• [WHAT THE TASK ASKS]
Out of the lines below, please list those that hold the string "strings".

--- INPUT MATERIAL Enclosed Below ---

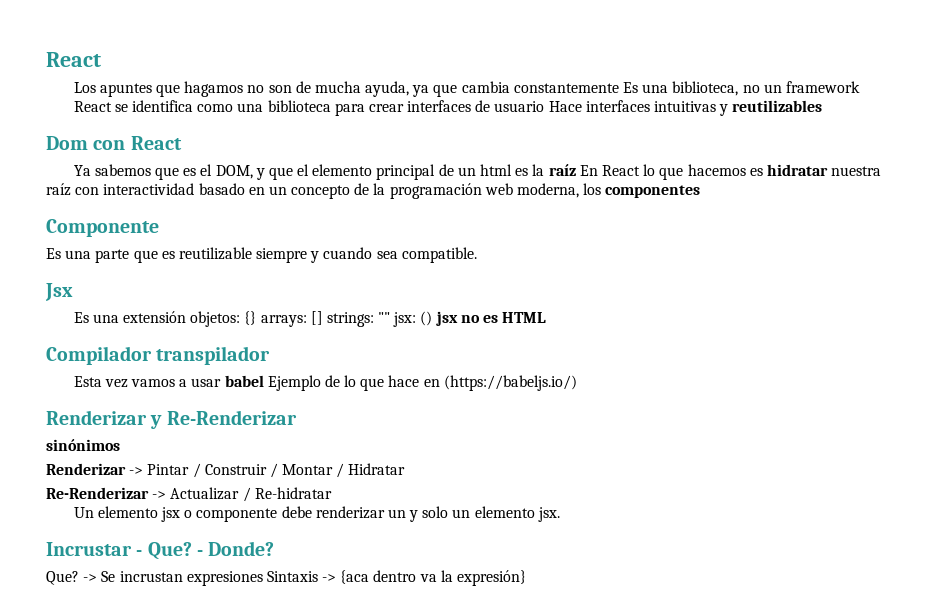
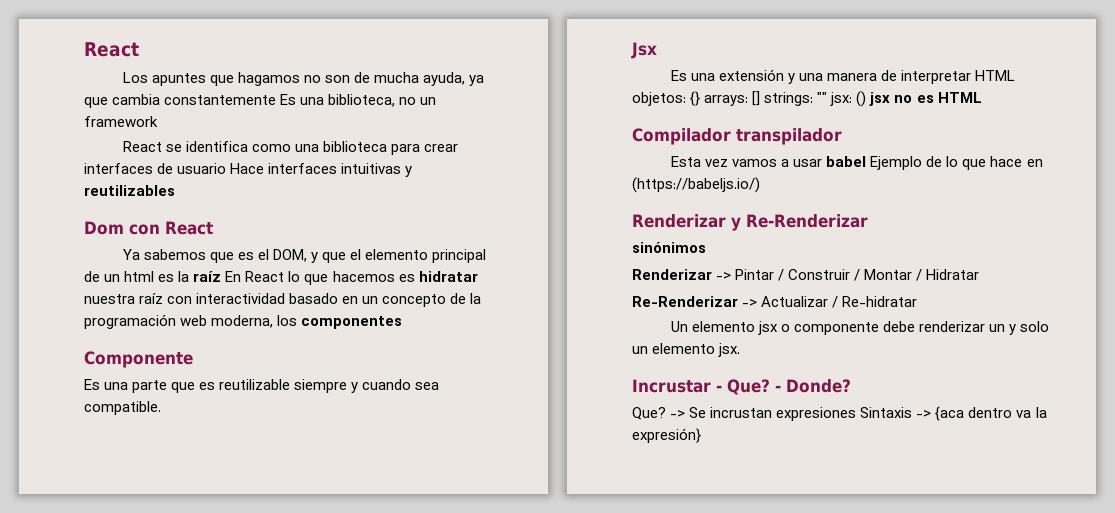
- Es una extensión objetos: {} arrays: [] strings: "" jsx: () jsx no es HTML
+ Es una extensión y una manera de interpretar HTML objetos: {} arrays: [] strings: "" jsx: () jsx no es HTML

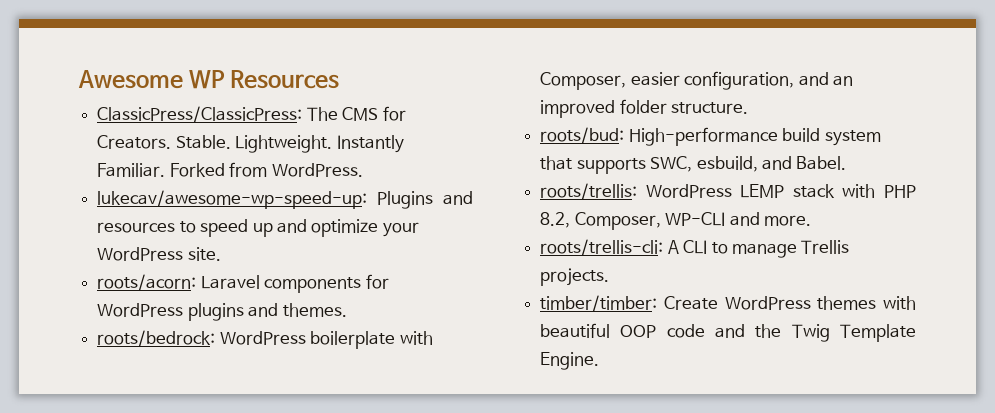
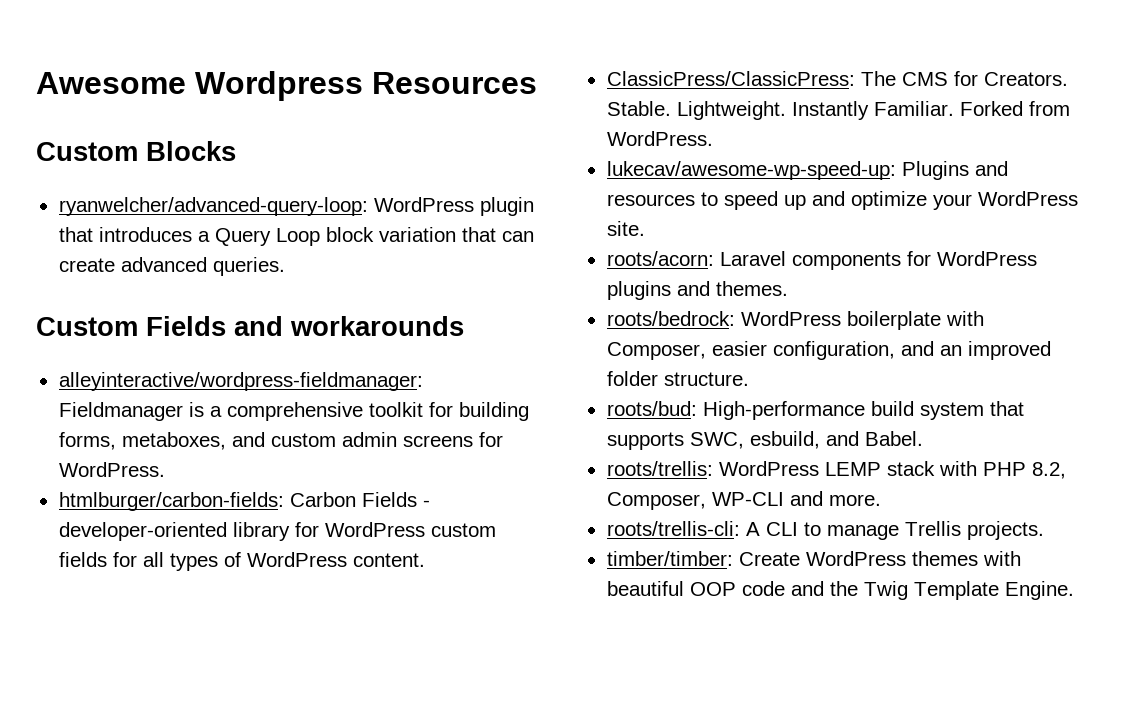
- Awesome WP Resources
+ Awesome Wordpress Resources
+ Custom Blocks
+ ryanwelcher/advanced-query-loop: WordPress plugin that introduces a Query Loop block variation that can create advanced queries.
+ Custom Fields and workarounds
+ alleyinteractive/wordpress-fieldmanager: Fieldmanager is a comprehensive toolkit for building forms, metaboxes, and custom admin screens for WordPress.
+ htmlburger/carbon-fields: Carbon Fields - developer-oriented library for WordPress custom fields for all types of WordPress content.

--- End of Enclosed INPUT MATERIAL ---

• [ANSWER TO THIS EXERCISE]
- Es una extensión objetos: {} arrays: [] strings: "" jsx: () jsx no es HTML
+ Es una extensión y una manera de interpretar HTML objetos: {} arrays: [] strings: "" jsx: () jsx no es HTML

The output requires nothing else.